What I think is a good example of this justification problem leading to shoddy research practices/interpretation follows shortly thereafter. In talking about some of these alternative benefits that more female hires might have, Eagly (2016) notes that women tend to be more compassionate and egalitarian than men; as such, hiring more women should be expected to increase less-considered benefits, such as a reduction in the laying-off of employees during economic downturns (referred to as labor hoarding), or more favorable policies towards time off for family care. Now something like this should be expected: if you have different people making the decisions, different decisions will be made. Forgoing for the moment the question of whether those different policies are better, in some objective sense of the word, if one is interested in encouraging those outcomes (that is, they’re preferred by the advocate) then one might wish to address those issue directly, rather than by proxy. That is to say if you are looking to make the leadership of some company more compassionate, then it makes sense to test for and hire more compassionate people, not hiring more women under the assumption you will be increasing compassion. 

This is an important matter because people are not perfect statistical representations of the groups to which they belong. On average, women may be more compassionate than men; the type of woman who is interested in actively pursuing a CEO position in a Fortune 500 company might not be as compassionate as your average woman, however, and, in fact, might even be less compassionate than a particular male candidate. What Eagly (2016) has ended up reaching, then, is not a justification for hiring more women; it’s a justification for hiring compassionate or egalitarian people. What is conspicuously absent from this section is a call for more research to be conducted on contexts in which men might be more compassionate than women; once the conclusion that hiring women is a good thing has been justified (in the advocate’s mind, anyway), the concerns for more information seem to sputter out. It should go without saying, but such a course of action wouldn’t be expected to lead to the most accurate scientific understanding of our world.

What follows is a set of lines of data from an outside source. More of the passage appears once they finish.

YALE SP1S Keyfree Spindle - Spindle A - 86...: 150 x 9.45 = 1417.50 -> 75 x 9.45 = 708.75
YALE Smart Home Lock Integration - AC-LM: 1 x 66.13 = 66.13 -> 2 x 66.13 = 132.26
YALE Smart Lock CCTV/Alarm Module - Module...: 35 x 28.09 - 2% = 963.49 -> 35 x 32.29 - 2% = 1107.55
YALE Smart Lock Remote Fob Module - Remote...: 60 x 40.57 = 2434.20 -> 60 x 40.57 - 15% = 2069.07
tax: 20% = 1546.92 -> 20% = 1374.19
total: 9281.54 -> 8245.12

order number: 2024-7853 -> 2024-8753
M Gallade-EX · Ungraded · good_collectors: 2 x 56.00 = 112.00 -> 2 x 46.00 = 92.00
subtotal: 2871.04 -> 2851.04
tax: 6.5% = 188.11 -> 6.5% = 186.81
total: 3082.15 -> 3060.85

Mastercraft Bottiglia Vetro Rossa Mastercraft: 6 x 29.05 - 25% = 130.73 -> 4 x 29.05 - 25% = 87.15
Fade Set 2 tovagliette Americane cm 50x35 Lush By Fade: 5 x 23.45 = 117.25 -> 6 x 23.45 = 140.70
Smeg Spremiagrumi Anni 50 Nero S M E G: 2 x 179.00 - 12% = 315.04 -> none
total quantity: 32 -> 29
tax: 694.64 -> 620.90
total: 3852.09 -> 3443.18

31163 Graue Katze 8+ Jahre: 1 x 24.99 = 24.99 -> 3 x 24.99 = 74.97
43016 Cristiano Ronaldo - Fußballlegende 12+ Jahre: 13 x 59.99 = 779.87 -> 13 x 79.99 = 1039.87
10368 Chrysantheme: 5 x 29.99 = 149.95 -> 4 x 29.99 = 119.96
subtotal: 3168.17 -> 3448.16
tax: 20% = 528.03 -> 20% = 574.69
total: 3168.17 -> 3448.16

The solution to that problem being more diversity, of course..

To place this point in another quick example, if you’re looking to assemble a group of tall people, it would be better to use people’s height when making that decision rather than their sex, even if men do tend to be taller than women. Some advocates might suggest that being male is a good enough proxy for height, so you should favor male candidates; others would suggest that you shouldn’t be trying to assemble a group of tall people in the first place, as short people offer benefits that tall ones don’t; other still will argue that it doesn’t matter if short people don’t offer benefits as they should be preferentially selected to combat negative attitudes towards the short regardless (at the expense of selecting tall candidates). For what it’s worth, I find the attitude of “keep doing research until you justify your predetermined conclusion” to be unproductive and indicative of why the relationship between advocates and researchers ought not be a close one. Advocacy can only serve as a cognitive constraint that decreases research quality as the goal of advocacy is decidedly not truth. Advocates should update their conclusions in light of the research; not vice versa. 

References: Eagly, A. (2016). When passionate advocates meet research on diversity, does the honest broker stand a chance? Journal of Social Issues, 72, 199-222.